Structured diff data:
▼

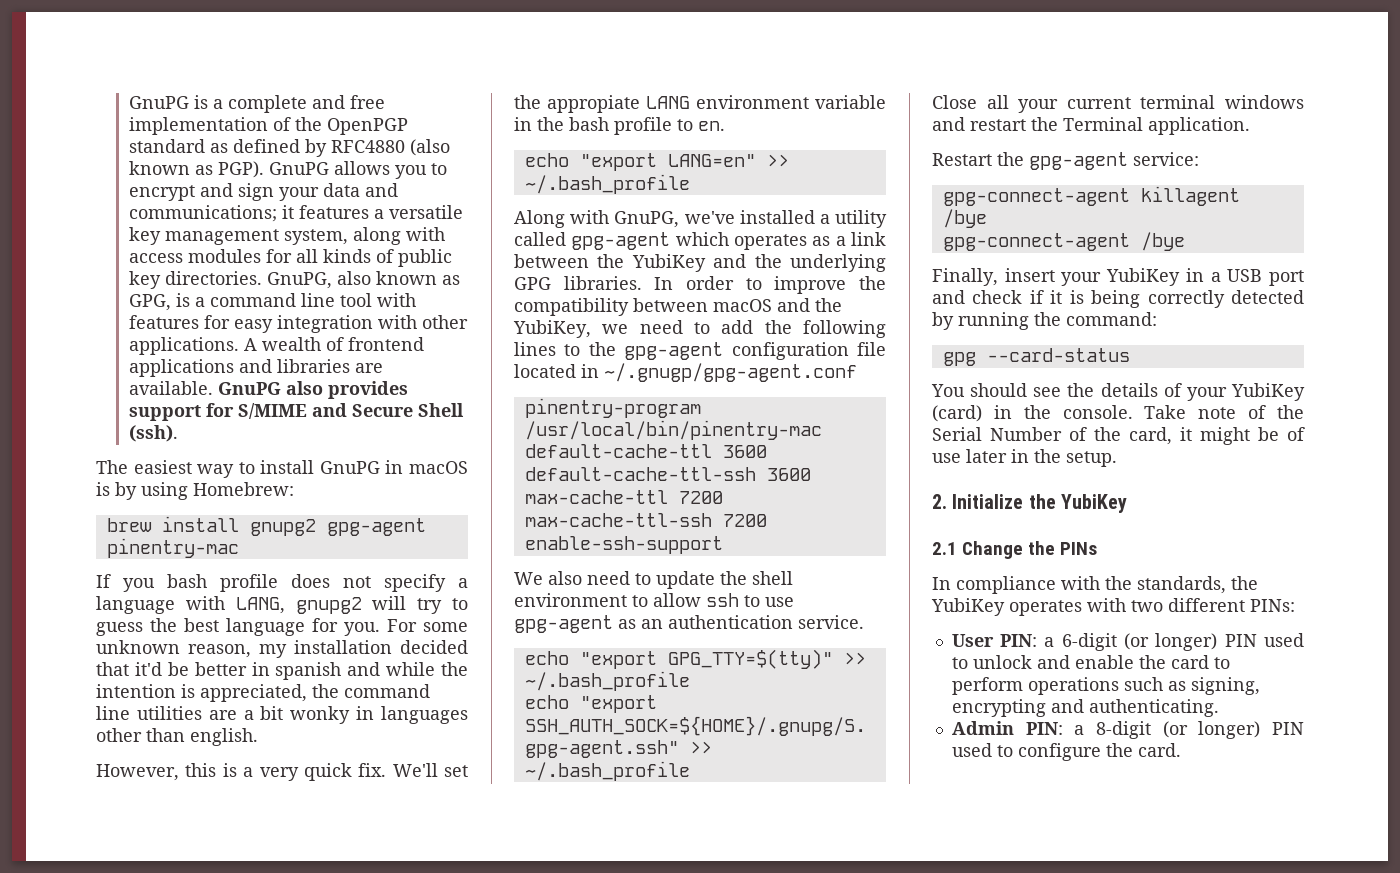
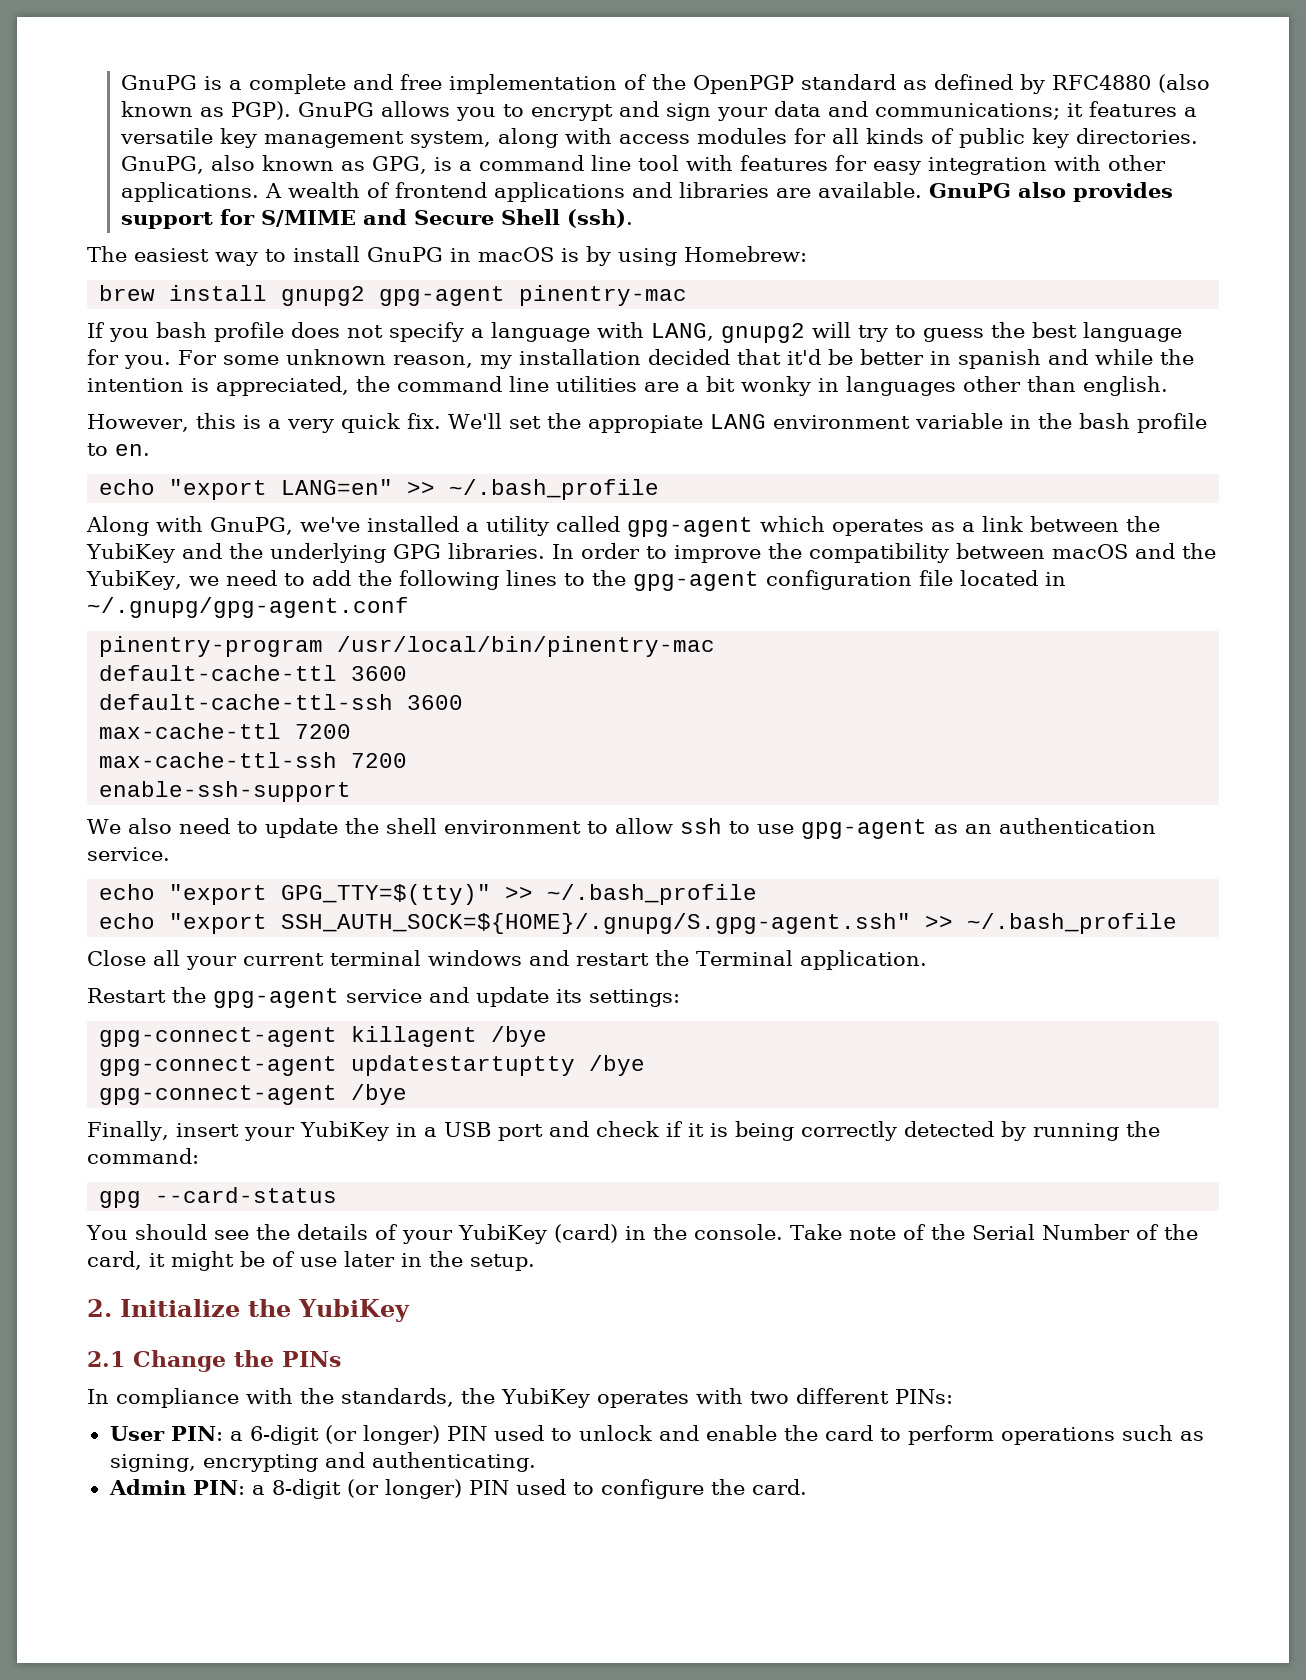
- In order to improve the compatibility between macOS and the YubiKey, we need to add the following lines to the gpg-agent configuration file located in ~/.gnugp/gpg-agent.conf
+ In order to improve the compatibility between macOS and the YubiKey, we need to add the following lines to the gpg-agent configuration file located in ~/.gnupg/gpg-agent.conf
- Restart the gpg-agent service:
+ Restart the gpg-agent service and update its settings:
+ gpg-connect-agent updatestartuptty /bye

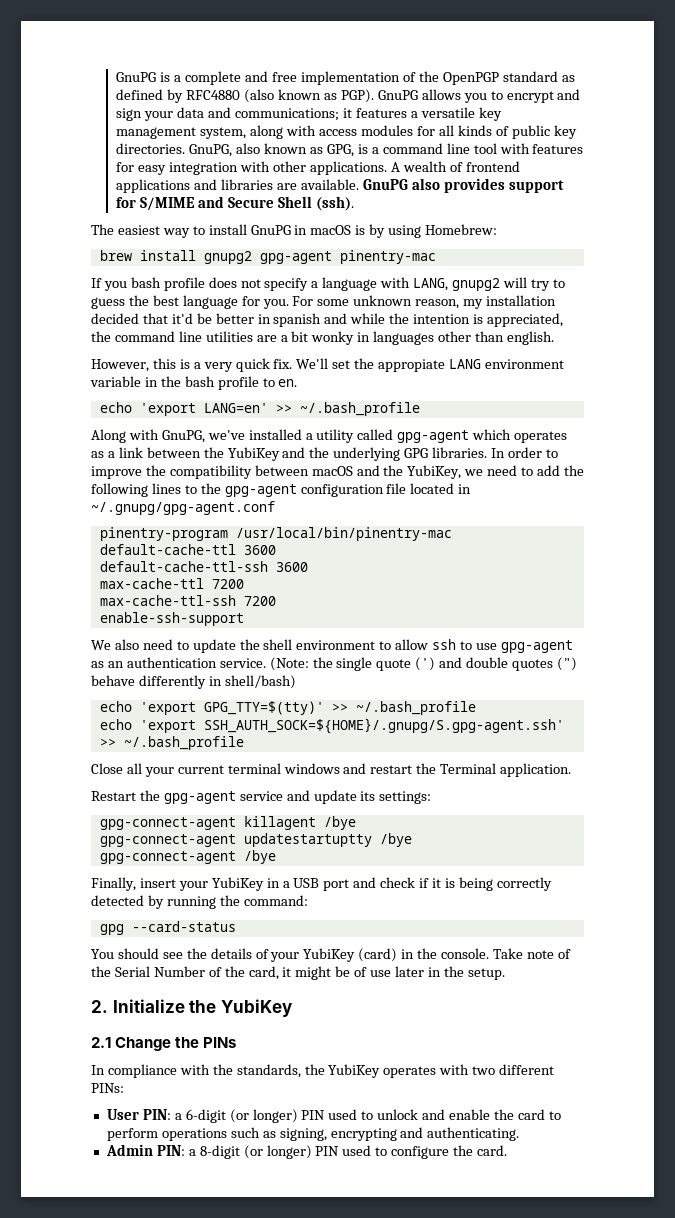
- echo "export LANG=en" >> ~/.bash_profile
+ echo 'export LANG=en' >> ~/.bash_profile
- We also need to update the shell environment to allow ssh to use gpg-agent as an authentication service.
- echo "export GPG_TTY=$(tty)" >> ~/.bash_profile
+ We also need to update the shell environment to allow ssh to use gpg-agent as an authentication service. (Note: the single quote (') and double quotes (") behave differently in shell/bash)
+ echo 'export GPG_TTY=$(tty)' >> ~/.bash_profile
- echo "export SSH_AUTH_SOCK=${HOME}/.gnupg/S.gpg-agent.ssh" >> ~/.bash_profile
+ echo 'export SSH_AUTH_SOCK=${HOME}/.gnupg/S.gpg-agent.ssh' >> ~/.bash_profile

▲

[TASK PROMPT] The required output is each line above restated verbatim, with all images omitted.

[ANSWER]
- In order to improve the compatibility between macOS and the YubiKey, we need to add the following lines to the gpg-agent configuration file located in ~/.gnugp/gpg-agent.conf
+ In order to improve the compatibility between macOS and the YubiKey, we need to add the following lines to the gpg-agent configuration file located in ~/.gnupg/gpg-agent.conf
- Restart the gpg-agent service:
+ Restart the gpg-agent service and update its settings:
+ gpg-connect-agent updatestartuptty /bye

- echo "export LANG=en" >> ~/.bash_profile
+ echo 'export LANG=en' >> ~/.bash_profile
- We also need to update the shell environment to allow ssh to use gpg-agent as an authentication service.
- echo "export GPG_TTY=$(tty)" >> ~/.bash_profile
+ We also need to update the shell environment to allow ssh to use gpg-agent as an authentication service. (Note: the single quote (') and double quotes (") behave differently in shell/bash)
+ echo 'export GPG_TTY=$(tty)' >> ~/.bash_profile
- echo "export SSH_AUTH_SOCK=${HOME}/.gnupg/S.gpg-agent.ssh" >> ~/.bash_profile
+ echo 'export SSH_AUTH_SOCK=${HOME}/.gnupg/S.gpg-agent.ssh' >> ~/.bash_profile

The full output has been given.